What you should do »
Each line of the data below from the one holding "Gift Republic Dirty" to the one holding "total: 3664.73 -> 3397.68", inclusive, is to be reproduced exactly; no other line belongs in the answer.

....

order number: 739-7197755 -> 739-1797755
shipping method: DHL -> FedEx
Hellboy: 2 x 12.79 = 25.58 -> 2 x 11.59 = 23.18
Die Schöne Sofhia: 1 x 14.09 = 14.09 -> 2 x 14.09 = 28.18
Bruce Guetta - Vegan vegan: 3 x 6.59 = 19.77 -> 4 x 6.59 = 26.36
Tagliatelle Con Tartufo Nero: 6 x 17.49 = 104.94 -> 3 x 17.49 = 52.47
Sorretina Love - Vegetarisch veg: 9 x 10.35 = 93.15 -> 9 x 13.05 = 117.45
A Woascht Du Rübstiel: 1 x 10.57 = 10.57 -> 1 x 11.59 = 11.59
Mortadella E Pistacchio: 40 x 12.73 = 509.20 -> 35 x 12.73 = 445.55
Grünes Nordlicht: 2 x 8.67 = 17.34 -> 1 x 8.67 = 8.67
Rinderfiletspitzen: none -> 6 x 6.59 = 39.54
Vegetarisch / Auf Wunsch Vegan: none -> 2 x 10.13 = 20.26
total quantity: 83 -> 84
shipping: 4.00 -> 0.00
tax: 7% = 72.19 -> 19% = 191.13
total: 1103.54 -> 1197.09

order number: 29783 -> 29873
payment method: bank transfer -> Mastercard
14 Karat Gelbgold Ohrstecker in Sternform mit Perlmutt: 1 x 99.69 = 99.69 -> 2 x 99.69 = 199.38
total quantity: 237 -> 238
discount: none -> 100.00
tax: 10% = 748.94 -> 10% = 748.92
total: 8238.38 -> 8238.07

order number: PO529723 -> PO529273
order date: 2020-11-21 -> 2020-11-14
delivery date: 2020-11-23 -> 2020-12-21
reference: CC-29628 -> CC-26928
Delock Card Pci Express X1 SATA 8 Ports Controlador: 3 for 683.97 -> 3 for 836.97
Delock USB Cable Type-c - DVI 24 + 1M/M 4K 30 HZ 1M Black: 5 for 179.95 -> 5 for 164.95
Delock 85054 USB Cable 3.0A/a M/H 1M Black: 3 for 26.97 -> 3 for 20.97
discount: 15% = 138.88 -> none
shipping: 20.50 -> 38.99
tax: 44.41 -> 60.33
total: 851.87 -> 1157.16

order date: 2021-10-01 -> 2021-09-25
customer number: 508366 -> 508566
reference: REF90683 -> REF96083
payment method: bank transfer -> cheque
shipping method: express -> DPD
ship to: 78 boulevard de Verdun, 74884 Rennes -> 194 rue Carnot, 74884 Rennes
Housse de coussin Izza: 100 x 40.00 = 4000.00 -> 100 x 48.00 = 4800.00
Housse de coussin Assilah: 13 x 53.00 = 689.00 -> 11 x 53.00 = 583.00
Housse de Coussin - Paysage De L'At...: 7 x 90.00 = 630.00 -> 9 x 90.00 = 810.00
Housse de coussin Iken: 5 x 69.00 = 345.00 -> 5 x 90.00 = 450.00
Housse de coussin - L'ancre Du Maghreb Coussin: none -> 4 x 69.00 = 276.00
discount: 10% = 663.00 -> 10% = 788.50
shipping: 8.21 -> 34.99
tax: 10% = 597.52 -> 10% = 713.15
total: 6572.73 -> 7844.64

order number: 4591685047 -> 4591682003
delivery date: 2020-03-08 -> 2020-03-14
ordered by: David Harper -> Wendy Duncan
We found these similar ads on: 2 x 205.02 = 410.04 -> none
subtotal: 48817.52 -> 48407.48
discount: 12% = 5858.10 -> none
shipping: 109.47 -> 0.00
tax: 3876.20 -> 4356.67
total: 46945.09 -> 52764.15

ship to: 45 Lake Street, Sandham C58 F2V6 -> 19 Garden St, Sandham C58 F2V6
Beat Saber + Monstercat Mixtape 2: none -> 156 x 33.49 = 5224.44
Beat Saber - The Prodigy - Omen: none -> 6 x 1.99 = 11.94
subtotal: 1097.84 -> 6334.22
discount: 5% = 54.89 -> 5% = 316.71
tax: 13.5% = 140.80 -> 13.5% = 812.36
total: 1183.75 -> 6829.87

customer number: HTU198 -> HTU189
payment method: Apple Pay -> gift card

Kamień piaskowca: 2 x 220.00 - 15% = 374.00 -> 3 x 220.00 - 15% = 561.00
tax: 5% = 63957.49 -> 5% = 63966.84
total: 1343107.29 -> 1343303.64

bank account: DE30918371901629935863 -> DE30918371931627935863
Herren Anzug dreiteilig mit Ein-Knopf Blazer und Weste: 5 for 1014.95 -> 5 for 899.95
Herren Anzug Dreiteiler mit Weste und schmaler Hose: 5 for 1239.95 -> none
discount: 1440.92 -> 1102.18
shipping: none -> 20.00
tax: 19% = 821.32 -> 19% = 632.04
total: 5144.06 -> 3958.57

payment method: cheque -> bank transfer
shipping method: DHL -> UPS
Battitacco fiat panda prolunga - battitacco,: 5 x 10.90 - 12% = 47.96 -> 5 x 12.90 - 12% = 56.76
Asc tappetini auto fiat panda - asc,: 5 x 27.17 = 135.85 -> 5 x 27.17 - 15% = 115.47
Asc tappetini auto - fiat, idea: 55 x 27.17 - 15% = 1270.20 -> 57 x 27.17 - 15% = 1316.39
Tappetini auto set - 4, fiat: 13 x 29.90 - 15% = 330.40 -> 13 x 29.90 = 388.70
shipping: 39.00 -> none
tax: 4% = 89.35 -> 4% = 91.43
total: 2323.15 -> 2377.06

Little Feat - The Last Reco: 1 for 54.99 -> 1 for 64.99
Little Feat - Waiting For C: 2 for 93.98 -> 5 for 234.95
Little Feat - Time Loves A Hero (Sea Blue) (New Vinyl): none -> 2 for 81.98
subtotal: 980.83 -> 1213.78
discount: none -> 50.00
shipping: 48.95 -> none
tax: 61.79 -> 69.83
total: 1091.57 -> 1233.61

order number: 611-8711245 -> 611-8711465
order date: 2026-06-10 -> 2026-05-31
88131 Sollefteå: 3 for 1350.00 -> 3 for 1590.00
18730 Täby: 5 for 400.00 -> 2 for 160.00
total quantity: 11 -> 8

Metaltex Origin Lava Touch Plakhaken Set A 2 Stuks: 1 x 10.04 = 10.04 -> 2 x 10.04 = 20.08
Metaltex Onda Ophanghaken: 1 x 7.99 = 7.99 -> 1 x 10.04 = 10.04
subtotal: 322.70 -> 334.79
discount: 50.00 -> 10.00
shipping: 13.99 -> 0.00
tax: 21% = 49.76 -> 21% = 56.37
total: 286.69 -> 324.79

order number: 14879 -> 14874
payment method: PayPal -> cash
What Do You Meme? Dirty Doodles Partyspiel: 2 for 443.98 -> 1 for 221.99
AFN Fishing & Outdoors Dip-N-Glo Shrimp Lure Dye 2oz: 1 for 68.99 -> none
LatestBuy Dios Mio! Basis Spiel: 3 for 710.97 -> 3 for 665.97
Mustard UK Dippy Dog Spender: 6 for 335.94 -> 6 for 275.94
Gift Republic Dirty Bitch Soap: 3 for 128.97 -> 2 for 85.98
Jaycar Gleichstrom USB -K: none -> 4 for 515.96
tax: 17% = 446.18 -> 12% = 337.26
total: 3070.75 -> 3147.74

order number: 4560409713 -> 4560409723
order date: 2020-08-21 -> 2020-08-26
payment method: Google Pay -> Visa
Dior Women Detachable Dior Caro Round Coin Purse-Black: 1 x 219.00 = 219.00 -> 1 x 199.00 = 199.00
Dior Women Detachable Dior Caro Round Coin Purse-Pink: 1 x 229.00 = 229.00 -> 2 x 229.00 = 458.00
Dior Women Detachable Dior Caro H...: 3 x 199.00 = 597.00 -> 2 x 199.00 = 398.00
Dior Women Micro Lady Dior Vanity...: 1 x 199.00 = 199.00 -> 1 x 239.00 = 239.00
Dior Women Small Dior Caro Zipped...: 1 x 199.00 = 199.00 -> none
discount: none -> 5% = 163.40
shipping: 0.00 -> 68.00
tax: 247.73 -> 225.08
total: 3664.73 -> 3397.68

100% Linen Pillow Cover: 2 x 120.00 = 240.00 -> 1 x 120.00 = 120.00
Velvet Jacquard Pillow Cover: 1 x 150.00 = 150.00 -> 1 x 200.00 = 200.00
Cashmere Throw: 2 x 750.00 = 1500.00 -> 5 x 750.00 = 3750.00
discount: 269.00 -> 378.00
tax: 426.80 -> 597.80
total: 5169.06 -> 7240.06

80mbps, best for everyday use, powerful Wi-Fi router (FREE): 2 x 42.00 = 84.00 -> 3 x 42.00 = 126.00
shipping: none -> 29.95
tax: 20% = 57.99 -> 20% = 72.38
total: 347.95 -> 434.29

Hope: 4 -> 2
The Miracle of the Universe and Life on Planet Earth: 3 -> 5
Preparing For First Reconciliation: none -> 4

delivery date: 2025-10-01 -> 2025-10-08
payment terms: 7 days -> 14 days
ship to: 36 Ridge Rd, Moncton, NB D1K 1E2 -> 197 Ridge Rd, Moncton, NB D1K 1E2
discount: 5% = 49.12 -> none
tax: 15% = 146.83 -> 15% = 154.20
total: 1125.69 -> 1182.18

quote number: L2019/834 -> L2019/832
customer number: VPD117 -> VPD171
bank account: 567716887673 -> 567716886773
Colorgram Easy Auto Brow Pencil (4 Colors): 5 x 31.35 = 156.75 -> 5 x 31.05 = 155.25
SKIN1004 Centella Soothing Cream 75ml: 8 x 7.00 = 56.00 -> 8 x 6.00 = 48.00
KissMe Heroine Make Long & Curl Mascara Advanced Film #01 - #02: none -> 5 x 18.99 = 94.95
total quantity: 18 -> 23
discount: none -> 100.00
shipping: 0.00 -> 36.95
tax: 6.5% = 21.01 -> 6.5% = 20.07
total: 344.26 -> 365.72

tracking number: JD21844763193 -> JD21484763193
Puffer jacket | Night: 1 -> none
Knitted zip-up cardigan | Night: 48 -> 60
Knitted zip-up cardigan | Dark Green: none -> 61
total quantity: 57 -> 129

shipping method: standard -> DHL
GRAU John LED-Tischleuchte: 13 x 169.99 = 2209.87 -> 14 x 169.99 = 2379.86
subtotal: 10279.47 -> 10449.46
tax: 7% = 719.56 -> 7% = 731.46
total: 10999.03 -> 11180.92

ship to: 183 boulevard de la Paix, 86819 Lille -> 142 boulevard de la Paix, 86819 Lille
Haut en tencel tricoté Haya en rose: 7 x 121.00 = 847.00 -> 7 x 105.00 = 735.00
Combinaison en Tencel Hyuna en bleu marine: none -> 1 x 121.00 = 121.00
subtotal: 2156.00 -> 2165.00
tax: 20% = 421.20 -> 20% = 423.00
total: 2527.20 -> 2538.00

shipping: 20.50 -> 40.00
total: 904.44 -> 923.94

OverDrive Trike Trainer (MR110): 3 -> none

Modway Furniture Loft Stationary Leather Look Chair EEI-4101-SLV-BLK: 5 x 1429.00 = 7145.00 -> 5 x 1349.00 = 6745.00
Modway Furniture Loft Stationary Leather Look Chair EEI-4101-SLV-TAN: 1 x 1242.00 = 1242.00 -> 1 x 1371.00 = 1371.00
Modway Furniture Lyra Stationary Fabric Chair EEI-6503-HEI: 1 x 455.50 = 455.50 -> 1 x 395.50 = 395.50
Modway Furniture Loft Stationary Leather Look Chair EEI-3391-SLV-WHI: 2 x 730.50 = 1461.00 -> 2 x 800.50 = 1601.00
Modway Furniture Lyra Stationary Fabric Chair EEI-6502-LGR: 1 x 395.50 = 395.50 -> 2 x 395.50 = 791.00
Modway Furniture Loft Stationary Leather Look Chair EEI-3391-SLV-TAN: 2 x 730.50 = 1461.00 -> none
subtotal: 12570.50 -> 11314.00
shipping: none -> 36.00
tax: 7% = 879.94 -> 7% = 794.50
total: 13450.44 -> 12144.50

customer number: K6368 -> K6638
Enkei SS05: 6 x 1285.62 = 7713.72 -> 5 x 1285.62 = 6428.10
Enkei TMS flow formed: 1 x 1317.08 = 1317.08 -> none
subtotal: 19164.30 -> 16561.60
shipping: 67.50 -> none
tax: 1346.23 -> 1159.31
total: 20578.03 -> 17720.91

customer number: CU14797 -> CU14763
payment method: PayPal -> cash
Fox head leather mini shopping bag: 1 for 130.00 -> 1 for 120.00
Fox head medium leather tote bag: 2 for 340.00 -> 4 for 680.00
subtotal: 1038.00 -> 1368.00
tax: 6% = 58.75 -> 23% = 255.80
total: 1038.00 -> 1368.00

....

Task result »
Gift Republic Dirty Bitch Soap: 3 for 128.97 -> 2 for 85.98
Jaycar Gleichstrom USB -K: none -> 4 for 515.96
tax: 17% = 446.18 -> 12% = 337.26
total: 3070.75 -> 3147.74

order number: 4560409713 -> 4560409723
order date: 2020-08-21 -> 2020-08-26
payment method: Google Pay -> Visa
Dior Women Detachable Dior Caro Round Coin Purse-Black: 1 x 219.00 = 219.00 -> 1 x 199.00 = 199.00
Dior Women Detachable Dior Caro Round Coin Purse-Pink: 1 x 229.00 = 229.00 -> 2 x 229.00 = 458.00
Dior Women Detachable Dior Caro H...: 3 x 199.00 = 597.00 -> 2 x 199.00 = 398.00
Dior Women Micro Lady Dior Vanity...: 1 x 199.00 = 199.00 -> 1 x 239.00 = 239.00
Dior Women Small Dior Caro Zipped...: 1 x 199.00 = 199.00 -> none
discount: none -> 5% = 163.40
shipping: 0.00 -> 68.00
tax: 247.73 -> 225.08
total: 3664.73 -> 3397.68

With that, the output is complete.